What is a supply-side platform (SSP)?
A supply-side platform is software that lets publishers sell their ad inventory automatically. It packages each available impression, offers it to ad exchanges and demand-side platforms through a real-time auction, enforces the publisher's floor prices and rules, and sells to the highest qualifying bidder. In short, it is the publisher's tool for turning ad space into revenue at scale.
What is the difference between an SSP and a DSP?
An SSP sells; a DSP buys. Publishers use an SSP to put their ad inventory up for auction and maximize the revenue per impression. Advertisers use a DSP to bid on that inventory and hit a performance goal. They are two sides of the same programmatic auction, meeting in the middle at an ad exchange.
What does an SSP do?
It automates selling. An SSP packages every impression a publisher has, attaches the context and audience data buyers need, sets and dynamically adjusts floor prices, decides which demand sources see each impression, runs the auction in real time, and enforces brand-safety and advertiser-blocking rules. The net job is filling as much inventory as possible at the highest price possible, with clean traffic.

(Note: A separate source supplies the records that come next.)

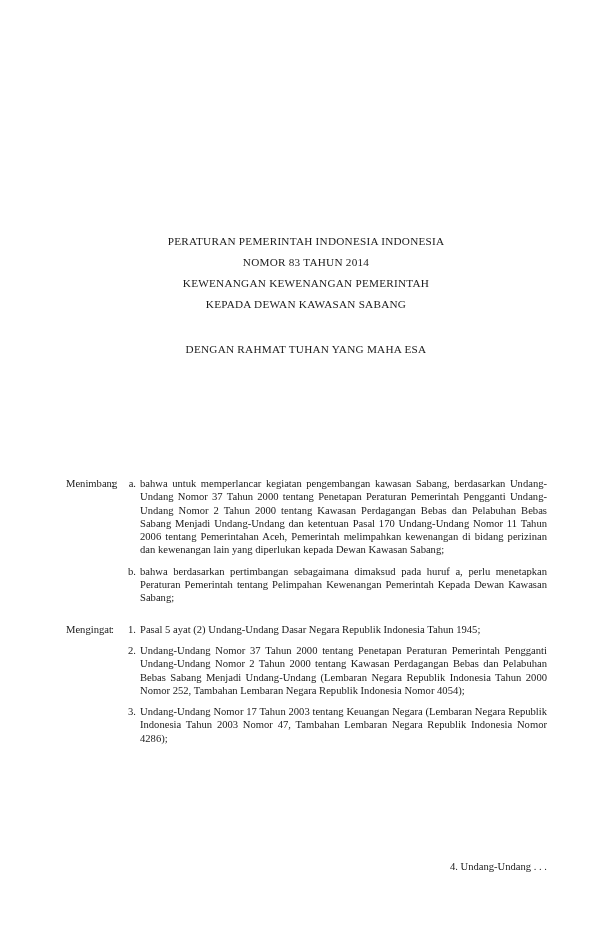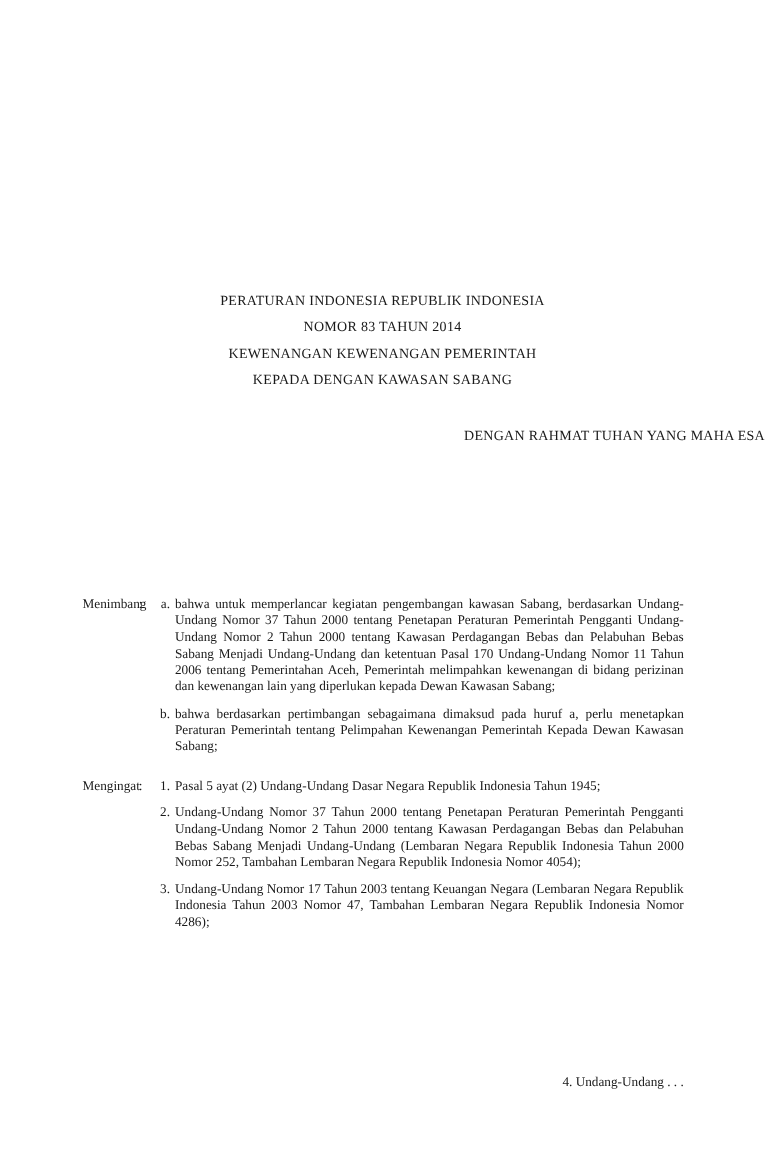"PERATURAN INDONESIA REPUBLIK INDONESIA" div.title-line { text: INDONESIA REPUBLIK -> PEMERINTAH INDONESIA }
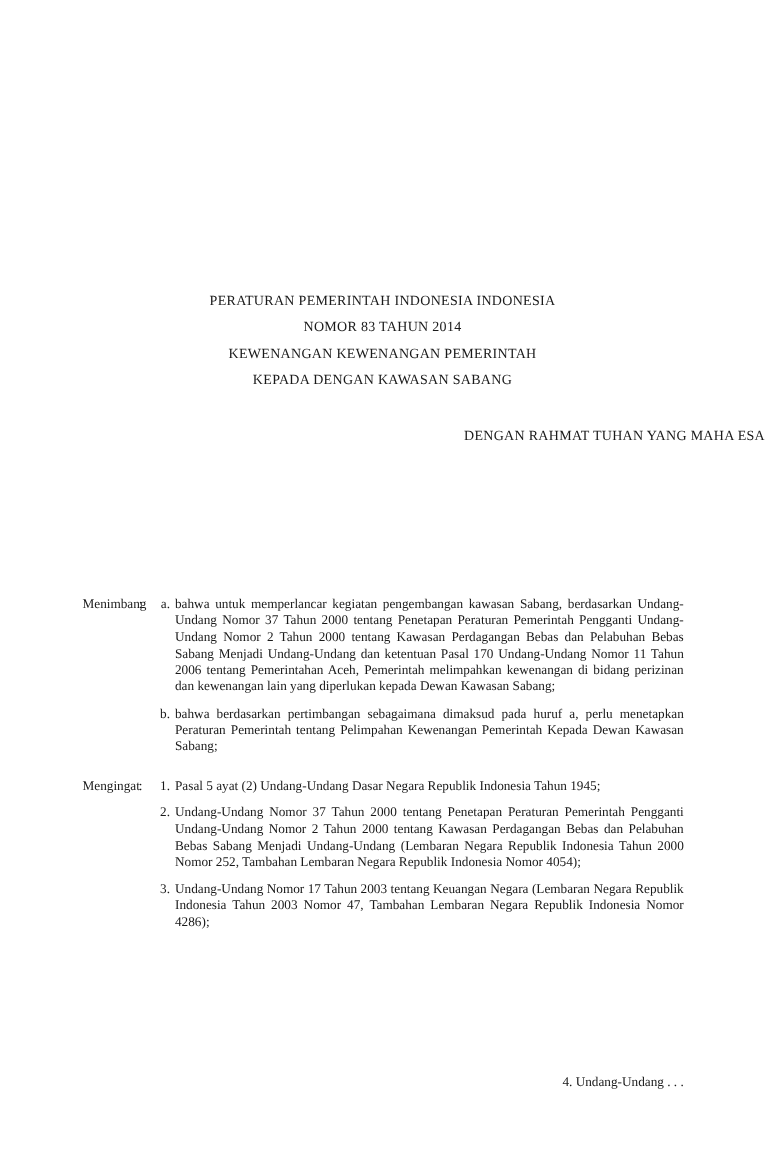"KEPADA DENGAN KAWASAN SABANG" div.title-line { text: DENGAN -> DEWAN }
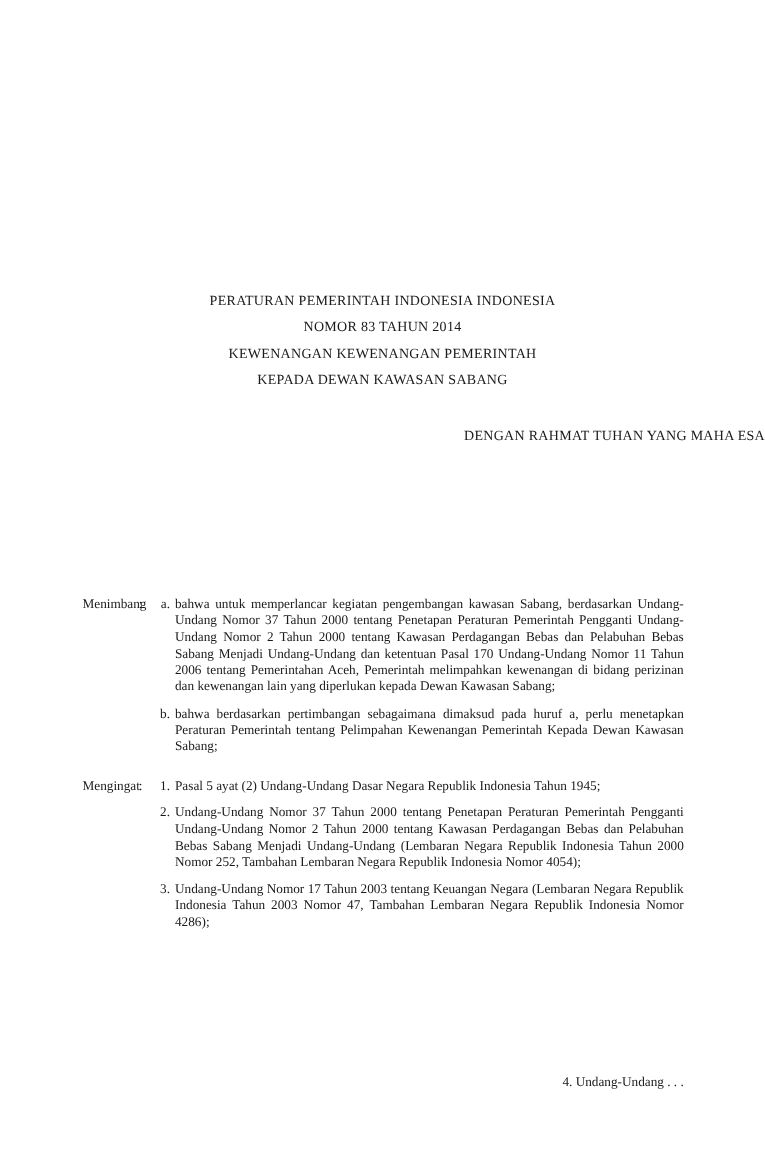"DENGAN RAHMAT TUHAN YANG MAHA" .gap-before { text-align: right -> none }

Do publishers use more than one SSP?
Yes, and most do. Running multiple SSPs in a header-bidding setup forces demand sources to compete for the same impression at the same time, which typically raises prices and improves fill rates compared with relying on a single platform. The tradeoff is added setup, latency, and management complexity, which is part of why publishers often bring in help.
How do SSPs and header bidding work together?
Header bidding is the technique; SSPs are the participants. Instead of calling demand sources one at a time in a waterfall, the publisher invites several SSPs and exchanges to bid on an impression simultaneously, before the page loads, and the highest bid wins. It replaced the old sequential model and is now the standard way serious publishers maximize yield.
How does an SSP make money?
An SSP charges a take rate, usually a percentage of the media spend that flows through it. Additional exchange or data fees can stack on top before the publisher is paid, so the price an advertiser pays and the amount a publisher banks are rarely the same number. That spread is the part of programmatic that hides the most, which is exactly why fee transparency matters on both sides of the auction.
Is an SSP only for large publishers?
No. SSPs serve everyone from major media networks down to independent sites and app developers. The barrier is rarely the SSP itself; it is having enough quality inventory and clean traffic to attract meaningful demand. Smaller publishers often access SSP demand through ad-management partners or networks rather than integrating directly.